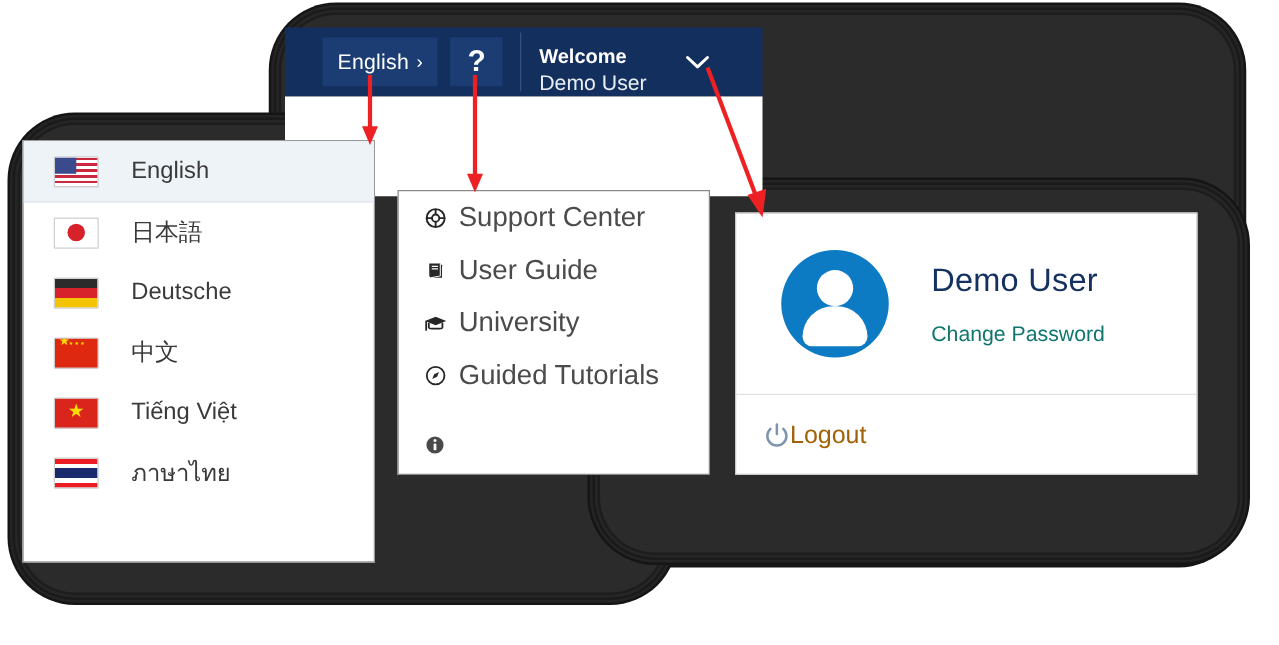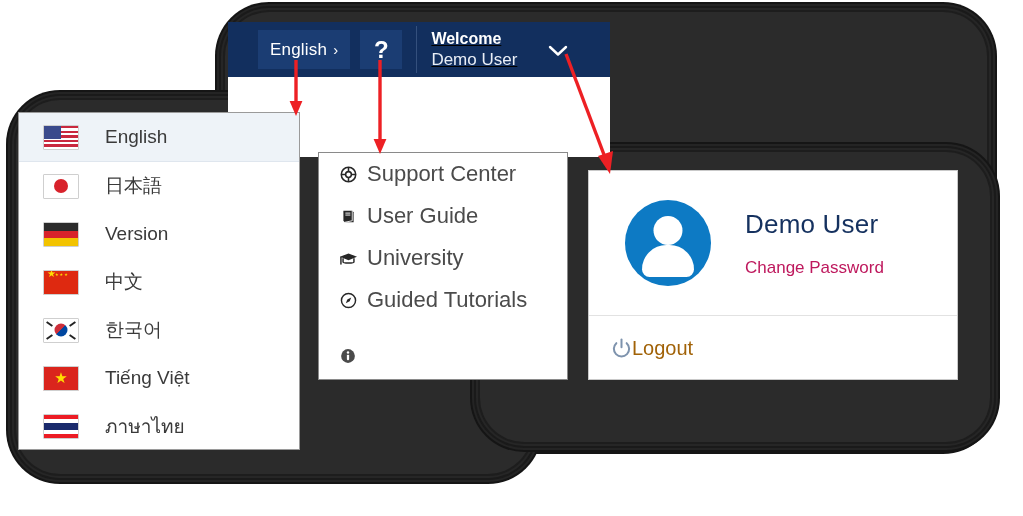--- a/index.html
+++ b/index.html
@@ -63,9 +63,9 @@
   }
   #user-area{
     flex:1;
-    display:flex;align-items:center;
+    display:flex;align-items:flex-end;
     padding-left:14px;padding-right:10px;
-    position:relative;cursor:pointer;text-decoration:underline;
+    position:relative;cursor:pointer;
   }
   #user-text{display:flex;flex-direction:column;justify-content:center;line-height:1.25;}
   #welcome-label{color:#ffffff;font-size:16px;font-weight:bold;}

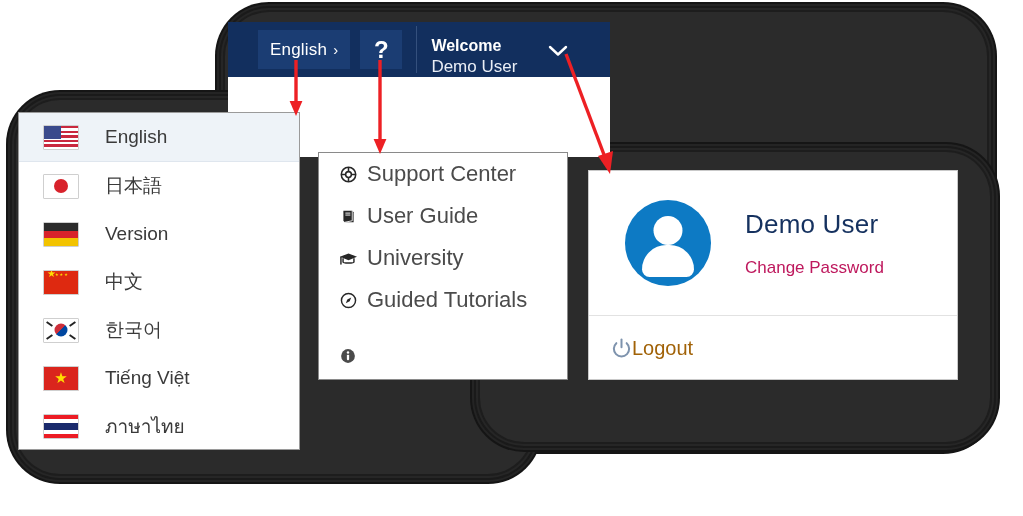--- a/index.html
+++ b/index.html
@@ -260,7 +260,7 @@
 
     <div class="lang-row">
       <span class="flag flag-de"></span>
-      <span class="lang-label">Version</span>
+      <span class="lang-label">Deutsche</span>
     </div>
 
     <div class="lang-row">

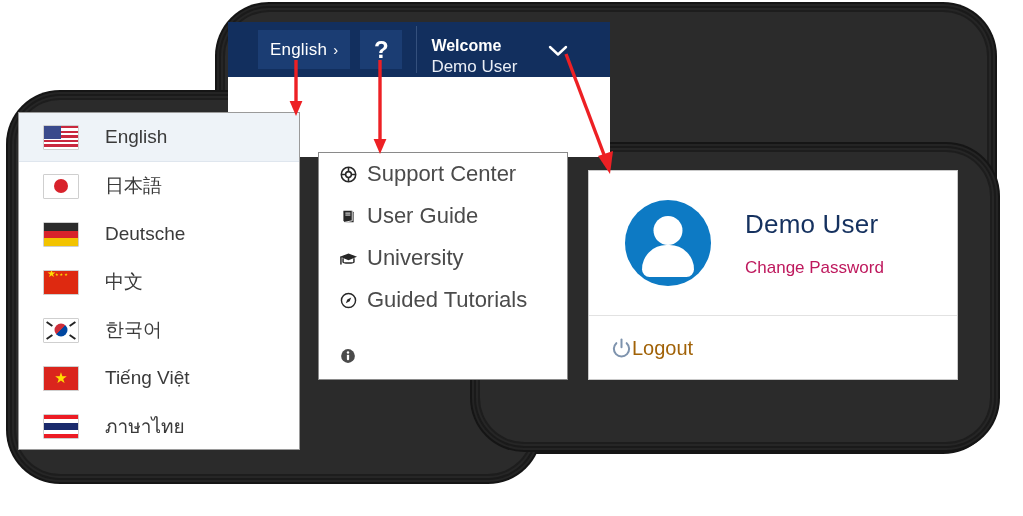--- a/index.html
+++ b/index.html
@@ -195,7 +195,7 @@
     font-size:26px;color:#15315f;letter-spacing:.2px;
   }
   #change-password{
-    margin-top:18px;font-size:17px;color:#be185d;cursor:pointer;
+    margin-top:18px;font-size:17px;color:#0f766e;cursor:pointer;
   }
   #logout-row{
     height:64px;display:flex;align-items:center;padding-left:22px;cursor:pointer;

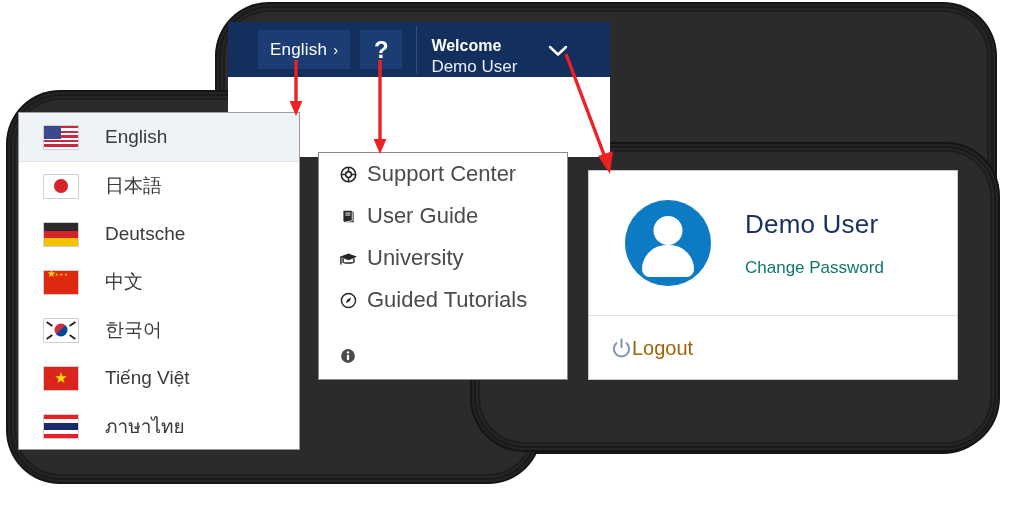--- a/index.html
+++ b/index.html
@@ -268,17 +268,6 @@
       <span class="lang-label">中文</span>
     </div>
 
-    <div class="lang-row">
-      <span class="flag flag-kr">
-          <span class="bars">
-            <span></span>
-            <span></span>
-            <span></span>
-            <span></span>
-          </span>
-        </span>
-      <span class="lang-label">한국어</span>
-    </div>
 
     <div class="lang-row">
       <span class="flag flag-vn"></span>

================================

■ Instructions for the task ■
Pictures are to be left out; repeat all the remaining data exactly.

■ Result ■
--- a/index.html
+++ b/index.html
@@ -63,9 +63,9 @@
   }
   #user-area{
     flex:1;
-    display:flex;align-items:center;
+    display:flex;align-items:flex-end;
     padding-left:14px;padding-right:10px;
-    position:relative;cursor:pointer;text-decoration:underline;
+    position:relative;cursor:pointer;
   }
   #user-text{display:flex;flex-direction:column;justify-content:center;line-height:1.25;}
   #welcome-label{color:#ffffff;font-size:16px;font-weight:bold;}

--- a/index.html
+++ b/index.html
@@ -260,7 +260,7 @@
 
     <div class="lang-row">
       <span class="flag flag-de"></span>
-      <span class="lang-label">Version</span>
+      <span class="lang-label">Deutsche</span>
     </div>
 
     <div class="lang-row">

--- a/index.html
+++ b/index.html
@@ -195,7 +195,7 @@
     font-size:26px;color:#15315f;letter-spacing:.2px;
   }
   #change-password{
-    margin-top:18px;font-size:17px;color:#be185d;cursor:pointer;
+    margin-top:18px;font-size:17px;color:#0f766e;cursor:pointer;
   }
   #logout-row{
     height:64px;display:flex;align-items:center;padding-left:22px;cursor:pointer;

--- a/index.html
+++ b/index.html
@@ -268,17 +268,6 @@
       <span class="lang-label">中文</span>
     </div>
 
-    <div class="lang-row">
-      <span class="flag flag-kr">
-          <span class="bars">
-            <span></span>
-            <span></span>
-            <span></span>
-            <span></span>
-          </span>
-        </span>
-      <span class="lang-label">한국어</span>
-    </div>
 
     <div class="lang-row">
       <span class="flag flag-vn"></span>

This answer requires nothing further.